If you absolutely need to test stateful behavior across chunks, you have to mock the chunks yourself by calling execute multiple times.

Testing with multiple chunks (manual)

@isTest
static void execute_accumulatesStateAcrossChunks() {
    StaleCaseCloserBatch b = new StaleCaseCloserBatch();
    Database.BatchableContext ctx = null; // tests run sync, ctx not needed

    // First "chunk"
    b.execute(ctx, [SELECT Id FROM Case WHERE Status = 'New' LIMIT 2]);
    // Second "chunk"
    b.execute(ctx, [SELECT Id FROM Case WHERE Status = 'New' LIMIT 2 OFFSET 2]);

    System.assertEquals(4, b.totalProcessed);
}

Not a true simulation (real chunks would be fresh instances without Stateful), but enough to assert that your execute accumulates correctly.

Testing callouts

If the batch implements Database.AllowsCallouts, mock the HTTP:

@isTest
static void syncBatch_callsExternalApi() {
    Test.setMock(HttpCalloutMock.class, new MyMockResponse());

    Test.startTest();
    Database.executeBatch(new SyncBatch(), 5);
    Test.stopTest();

    // Assert records updated based on mocked response
}

Asserting on AsyncApexJob

You can also assert that the job ran cleanly:

Test.stopTest();
AsyncApexJob job = [
    SELECT Status, NumberOfErrors FROM AsyncApexJob
    WHERE JobType = 'BatchApex' AND ApexClass.Name = 'StaleCaseCloserBatch'
];
System.assertEquals('Completed', job.Status);
System.assertEquals(0, job.NumberOfErrors);

Common test coverage targets

ScenarioTest method
Happy pathNormal data, assert final state
Empty startstart returns no records → finish still runs
Errored chunksCause an exception in execute → assert NumberOfErrors > 0
Stateful aggregationCall execute twice manually, assert cumulative state
CalloutsMock with Test.setMock
finish side effectsAssert email sent, next batch chained, etc.

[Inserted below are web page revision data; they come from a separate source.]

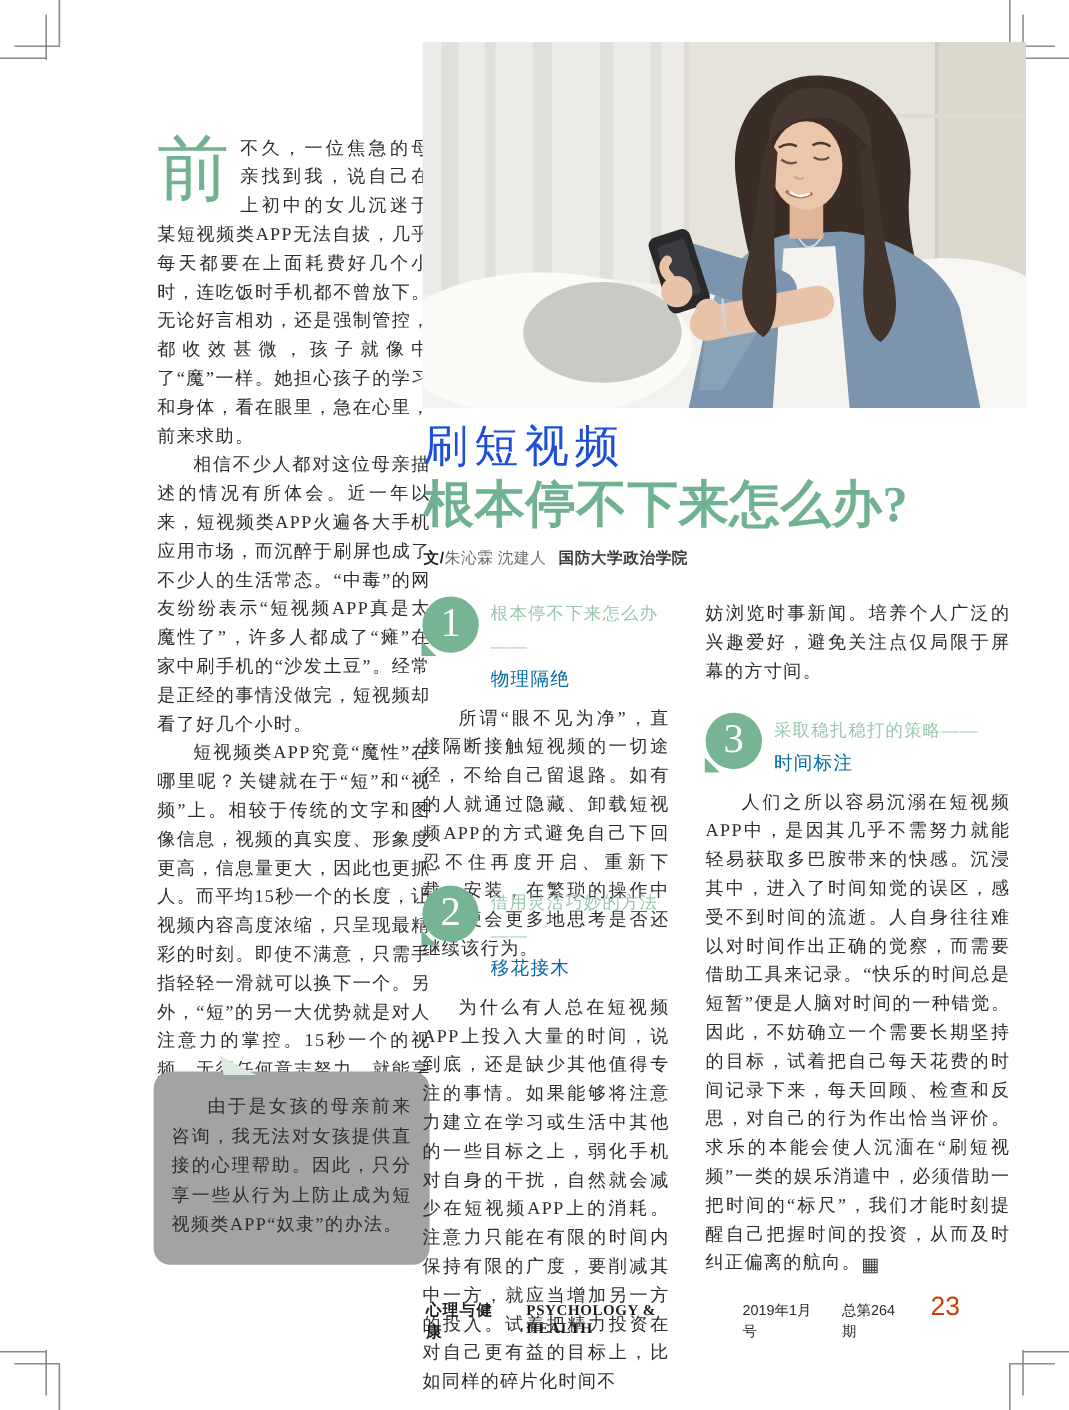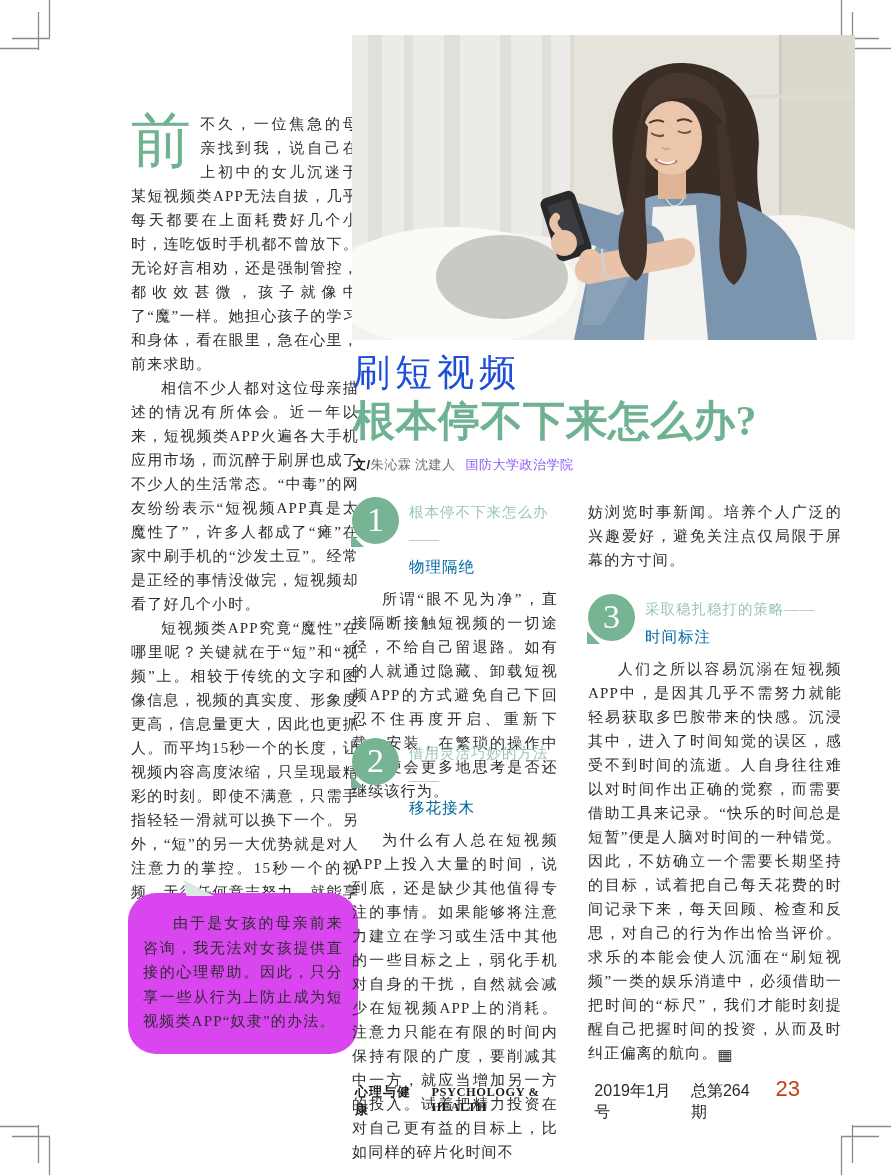"国防大学政治学院" .byline .affil { color: #8b5cf6 -> #404040; font-weight: normal -> bold }
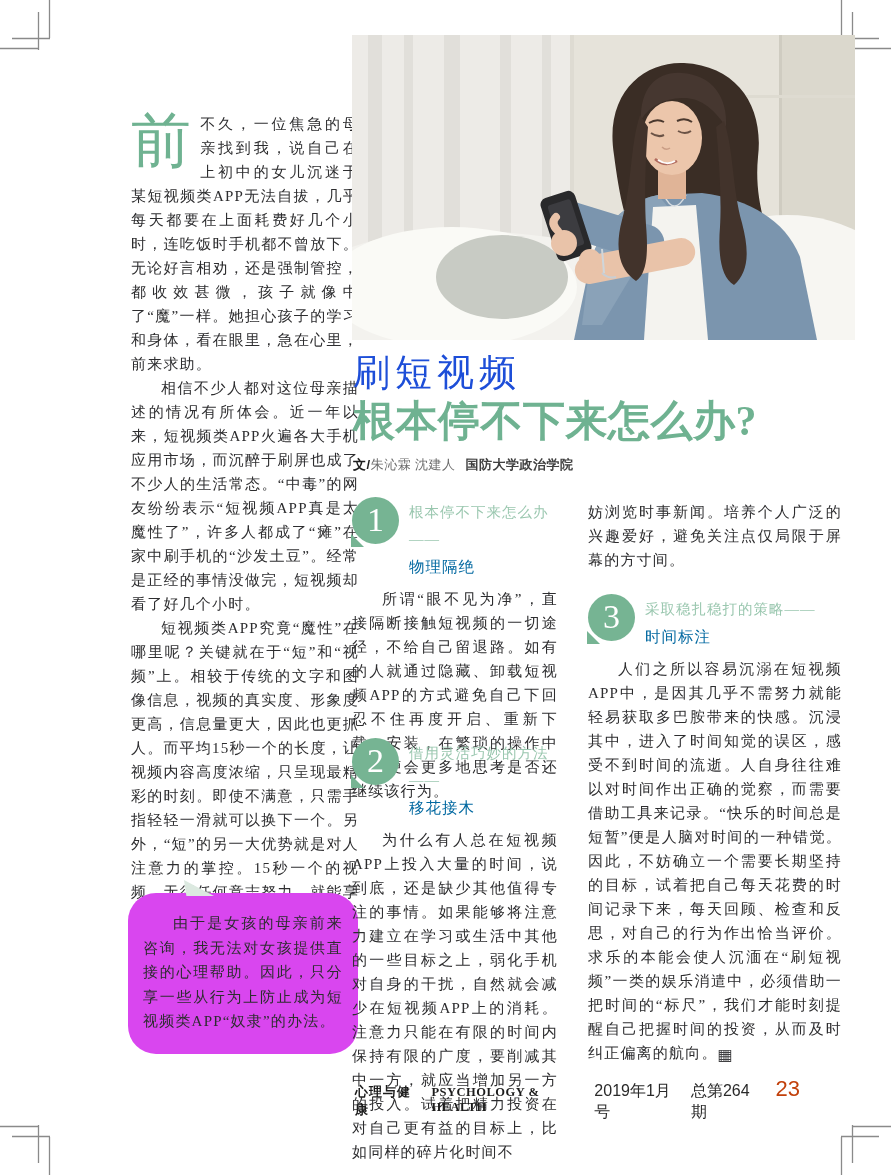"由于是女孩的母亲前来咨询，我无法对女孩提供直接的心理帮助。因此，只分享一些从行为" .aside-bubble { background: #d946ef -> #a3a3a3; border-radius: 28px -> 14px }
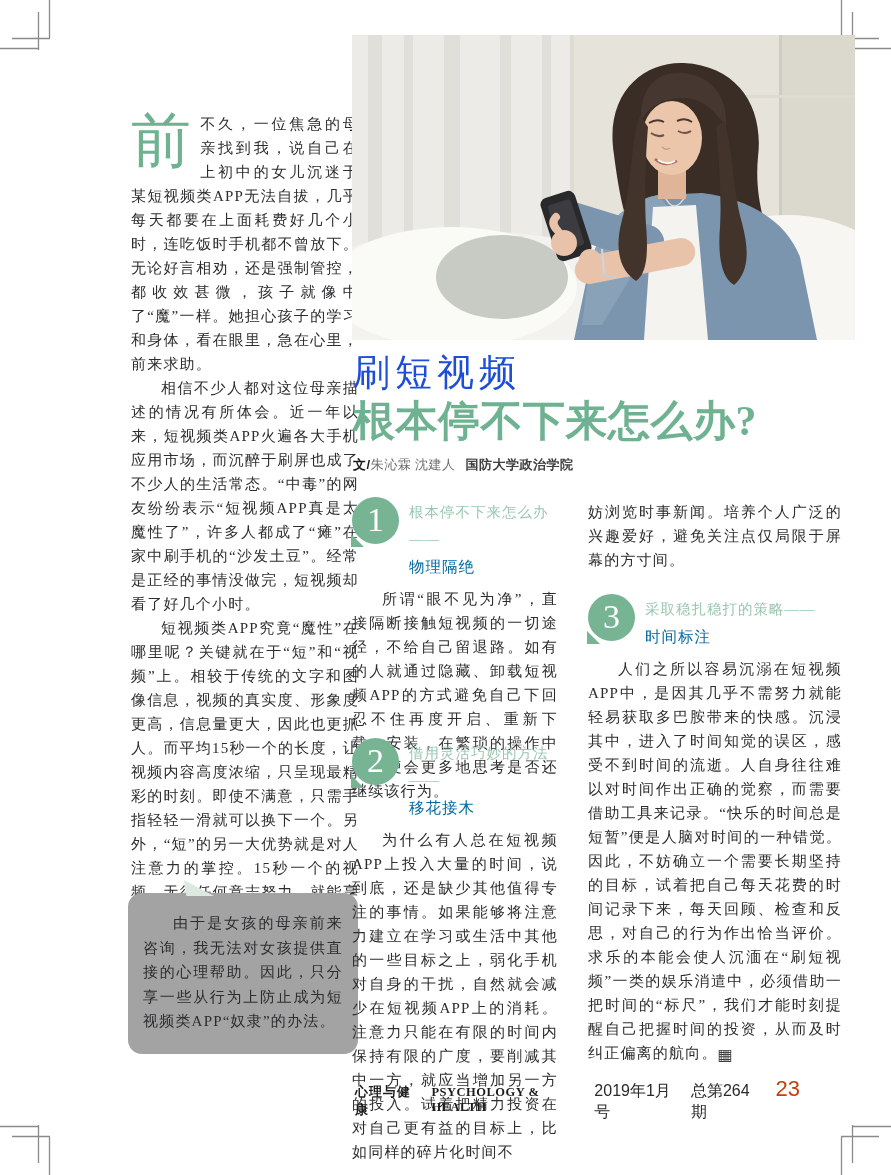"2019年1月号" .footer .meta { font-size: 16px -> 12px }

Common interview follow-ups

  • Why does only one chunk run in test? — Test framework constraint. Async work runs synchronously and once inside Test.stopTest().
  • Does @testSetup data persist for the batch? — Yes — the batch’s start query sees @testSetup data normally.
  • Can I exceed 50K records in test? — No. Even though QueryLocator allows 50M in production, test data is constrained by what you can insert in setup (50K total DML rows).

Verified against: Apex Developer Guide — Testing Batch Apex. Last reviewed 2026-05-17.